By an anonymous social worker
Monday
I speak to a local police officer about a family I am working with, where the father uses heroin. He tells about their method of shoplifting by using the children to distract staff. Later I visit the family and talk to father about his life before he started using drugs.
However, as he’s now daily focussed on getting street drugs alongside his methadone and playing cat and mouse with police, any previous life is something he cannot recall.
The older child isn’t in nursery again and the parents have missed another medical appointment for the baby. The child protection plan isn’t working – the future looks bleak.
Tuesday
I make a visit to a young girl who is living with grandparents while mum addresses her drug habit. She is starting a new school and tells me how she is looking forward to making new friends; she has been through many traumatic experiences but is still resilient and optimistic. It’s encouraging to see her so positive.
Wednesday
Visit two young children in foster care today. It’s the carer’s first placement and their eldest child is resentful about other children coming in and challenging him. This often leads to fights.

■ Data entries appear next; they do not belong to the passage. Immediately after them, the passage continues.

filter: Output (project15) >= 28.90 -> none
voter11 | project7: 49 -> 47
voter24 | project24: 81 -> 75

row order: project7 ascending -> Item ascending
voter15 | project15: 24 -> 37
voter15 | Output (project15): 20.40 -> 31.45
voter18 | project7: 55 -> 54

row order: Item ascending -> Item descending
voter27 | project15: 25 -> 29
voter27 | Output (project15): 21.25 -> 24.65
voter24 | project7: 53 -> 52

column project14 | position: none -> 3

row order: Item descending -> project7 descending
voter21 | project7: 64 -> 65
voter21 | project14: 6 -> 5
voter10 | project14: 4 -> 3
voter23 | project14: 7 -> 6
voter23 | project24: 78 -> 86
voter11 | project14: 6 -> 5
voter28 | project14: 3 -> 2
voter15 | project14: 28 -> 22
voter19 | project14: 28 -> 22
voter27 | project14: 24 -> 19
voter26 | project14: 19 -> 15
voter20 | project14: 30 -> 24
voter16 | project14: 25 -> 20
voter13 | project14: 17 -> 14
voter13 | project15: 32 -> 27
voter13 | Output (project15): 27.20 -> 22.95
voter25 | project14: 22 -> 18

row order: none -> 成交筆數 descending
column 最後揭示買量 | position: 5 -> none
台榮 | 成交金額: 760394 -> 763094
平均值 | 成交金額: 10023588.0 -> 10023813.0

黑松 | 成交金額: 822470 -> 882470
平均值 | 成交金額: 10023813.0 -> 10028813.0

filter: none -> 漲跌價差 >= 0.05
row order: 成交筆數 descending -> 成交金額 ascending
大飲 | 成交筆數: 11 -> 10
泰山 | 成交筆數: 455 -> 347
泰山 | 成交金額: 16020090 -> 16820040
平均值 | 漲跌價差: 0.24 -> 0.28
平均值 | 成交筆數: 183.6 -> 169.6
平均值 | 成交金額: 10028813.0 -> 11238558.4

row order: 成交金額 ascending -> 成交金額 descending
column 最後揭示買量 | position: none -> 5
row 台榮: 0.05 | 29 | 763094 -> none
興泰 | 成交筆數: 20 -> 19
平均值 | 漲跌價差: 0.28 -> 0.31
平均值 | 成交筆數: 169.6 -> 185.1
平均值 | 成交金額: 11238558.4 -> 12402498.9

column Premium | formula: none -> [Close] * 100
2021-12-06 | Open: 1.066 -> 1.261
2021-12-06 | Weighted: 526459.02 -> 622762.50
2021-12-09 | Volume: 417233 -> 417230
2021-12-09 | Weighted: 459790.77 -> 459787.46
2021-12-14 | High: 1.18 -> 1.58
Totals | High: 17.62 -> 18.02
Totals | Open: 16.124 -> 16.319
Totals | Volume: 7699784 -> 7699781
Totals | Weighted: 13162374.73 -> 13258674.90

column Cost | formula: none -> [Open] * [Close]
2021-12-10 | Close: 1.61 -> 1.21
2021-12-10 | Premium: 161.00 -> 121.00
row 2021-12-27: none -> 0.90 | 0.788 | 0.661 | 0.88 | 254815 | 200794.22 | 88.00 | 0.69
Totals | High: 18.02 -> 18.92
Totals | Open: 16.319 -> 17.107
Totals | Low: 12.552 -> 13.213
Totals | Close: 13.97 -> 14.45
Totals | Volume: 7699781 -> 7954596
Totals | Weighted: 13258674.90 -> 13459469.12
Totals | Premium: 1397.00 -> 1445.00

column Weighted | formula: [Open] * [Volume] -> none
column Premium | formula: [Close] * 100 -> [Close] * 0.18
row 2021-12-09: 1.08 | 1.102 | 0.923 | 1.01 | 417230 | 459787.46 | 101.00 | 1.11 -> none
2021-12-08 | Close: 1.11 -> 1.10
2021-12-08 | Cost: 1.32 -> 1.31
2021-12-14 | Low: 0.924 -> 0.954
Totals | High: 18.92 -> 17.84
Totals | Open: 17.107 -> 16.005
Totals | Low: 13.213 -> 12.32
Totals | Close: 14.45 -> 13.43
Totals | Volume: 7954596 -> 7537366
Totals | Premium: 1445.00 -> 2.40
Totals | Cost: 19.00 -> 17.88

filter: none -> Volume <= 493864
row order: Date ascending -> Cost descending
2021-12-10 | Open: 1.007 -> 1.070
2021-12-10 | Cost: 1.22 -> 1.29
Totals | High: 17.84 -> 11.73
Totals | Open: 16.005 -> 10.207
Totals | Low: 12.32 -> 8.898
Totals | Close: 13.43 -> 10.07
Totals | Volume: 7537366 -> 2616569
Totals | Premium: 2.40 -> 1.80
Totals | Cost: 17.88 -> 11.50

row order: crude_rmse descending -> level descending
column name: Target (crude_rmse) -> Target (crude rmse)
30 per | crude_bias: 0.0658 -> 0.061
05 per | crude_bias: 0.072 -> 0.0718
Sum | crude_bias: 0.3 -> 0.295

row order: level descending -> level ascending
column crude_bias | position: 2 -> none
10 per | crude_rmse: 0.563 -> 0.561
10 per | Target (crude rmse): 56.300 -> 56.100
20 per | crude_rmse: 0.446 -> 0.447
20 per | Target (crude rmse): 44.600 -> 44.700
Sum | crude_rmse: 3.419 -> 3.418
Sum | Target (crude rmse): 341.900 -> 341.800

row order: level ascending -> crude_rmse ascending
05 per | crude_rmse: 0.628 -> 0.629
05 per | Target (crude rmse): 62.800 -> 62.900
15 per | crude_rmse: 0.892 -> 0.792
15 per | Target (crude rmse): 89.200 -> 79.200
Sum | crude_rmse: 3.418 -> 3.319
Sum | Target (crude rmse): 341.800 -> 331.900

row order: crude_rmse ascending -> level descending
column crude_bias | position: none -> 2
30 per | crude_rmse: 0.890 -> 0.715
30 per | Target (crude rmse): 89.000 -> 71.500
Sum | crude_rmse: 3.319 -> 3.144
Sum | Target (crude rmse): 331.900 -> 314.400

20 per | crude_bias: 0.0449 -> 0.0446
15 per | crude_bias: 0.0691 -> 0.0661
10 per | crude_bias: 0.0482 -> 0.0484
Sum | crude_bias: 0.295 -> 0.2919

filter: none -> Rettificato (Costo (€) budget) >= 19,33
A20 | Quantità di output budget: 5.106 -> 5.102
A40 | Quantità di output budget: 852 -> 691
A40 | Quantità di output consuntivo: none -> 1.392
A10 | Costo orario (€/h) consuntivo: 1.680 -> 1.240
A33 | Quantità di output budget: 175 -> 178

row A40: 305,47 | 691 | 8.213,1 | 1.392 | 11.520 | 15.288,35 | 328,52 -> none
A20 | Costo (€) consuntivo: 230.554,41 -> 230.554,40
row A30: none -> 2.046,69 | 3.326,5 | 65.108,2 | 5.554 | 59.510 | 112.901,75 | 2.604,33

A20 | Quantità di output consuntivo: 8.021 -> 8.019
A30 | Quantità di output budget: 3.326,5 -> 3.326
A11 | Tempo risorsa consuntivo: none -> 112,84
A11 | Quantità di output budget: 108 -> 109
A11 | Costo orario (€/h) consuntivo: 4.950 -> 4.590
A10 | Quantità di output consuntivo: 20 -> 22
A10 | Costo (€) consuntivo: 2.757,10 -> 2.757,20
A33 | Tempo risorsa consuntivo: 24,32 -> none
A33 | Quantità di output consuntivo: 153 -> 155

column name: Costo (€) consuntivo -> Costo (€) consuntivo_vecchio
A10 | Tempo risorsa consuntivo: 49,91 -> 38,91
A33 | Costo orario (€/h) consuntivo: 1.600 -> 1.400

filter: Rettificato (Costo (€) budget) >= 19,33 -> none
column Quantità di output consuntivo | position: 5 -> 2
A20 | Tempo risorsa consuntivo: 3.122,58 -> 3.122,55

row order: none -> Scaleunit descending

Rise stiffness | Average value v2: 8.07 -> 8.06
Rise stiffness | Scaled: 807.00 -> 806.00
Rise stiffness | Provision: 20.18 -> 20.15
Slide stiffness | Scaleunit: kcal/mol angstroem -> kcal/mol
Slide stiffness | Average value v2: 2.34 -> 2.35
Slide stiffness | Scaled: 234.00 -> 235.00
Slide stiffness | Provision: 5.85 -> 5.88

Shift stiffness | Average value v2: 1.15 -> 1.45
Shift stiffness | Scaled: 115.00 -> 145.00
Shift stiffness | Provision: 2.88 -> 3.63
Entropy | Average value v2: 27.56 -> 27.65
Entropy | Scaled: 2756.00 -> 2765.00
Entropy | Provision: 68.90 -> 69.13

Meantime, the family have recently got a pet that they cannot control and have to keep caged up in the kitchen, when they can catch it. The place seems chaotic and while there the foster mother rushes around so much she trips up a step and bruises her knees. We may have to think about moving the children on to a placement without competition.
Thursday
The team meeting is dominated by the unallocated work as staff are on leave and there is a vacancy, plus staff chair one another’s meetings. Covering all this makes it harder to complete tasks on our caseloads that need blocks of time, like child protection conference reports. However, team members seem to accept it as a fact of life, making it hard to challenge.
Friday
I get a phone call from a drug counsellor at a prison; the heroin taking father is there on remand for burglary. He has sworn on his children’s lives that he will now stop drug taking and committing crime and the counsellor is convinced he means it.
I tell her that it’s a promise he makes every time he is caught and give her feedback on attempts to work with the family and the poor outlook. The rest of the day is spent contacting family members to come and support the mother and children.
As team members leave the office there’s talk about catching up on reports over the weekend, many having spent time covering work apart from their own.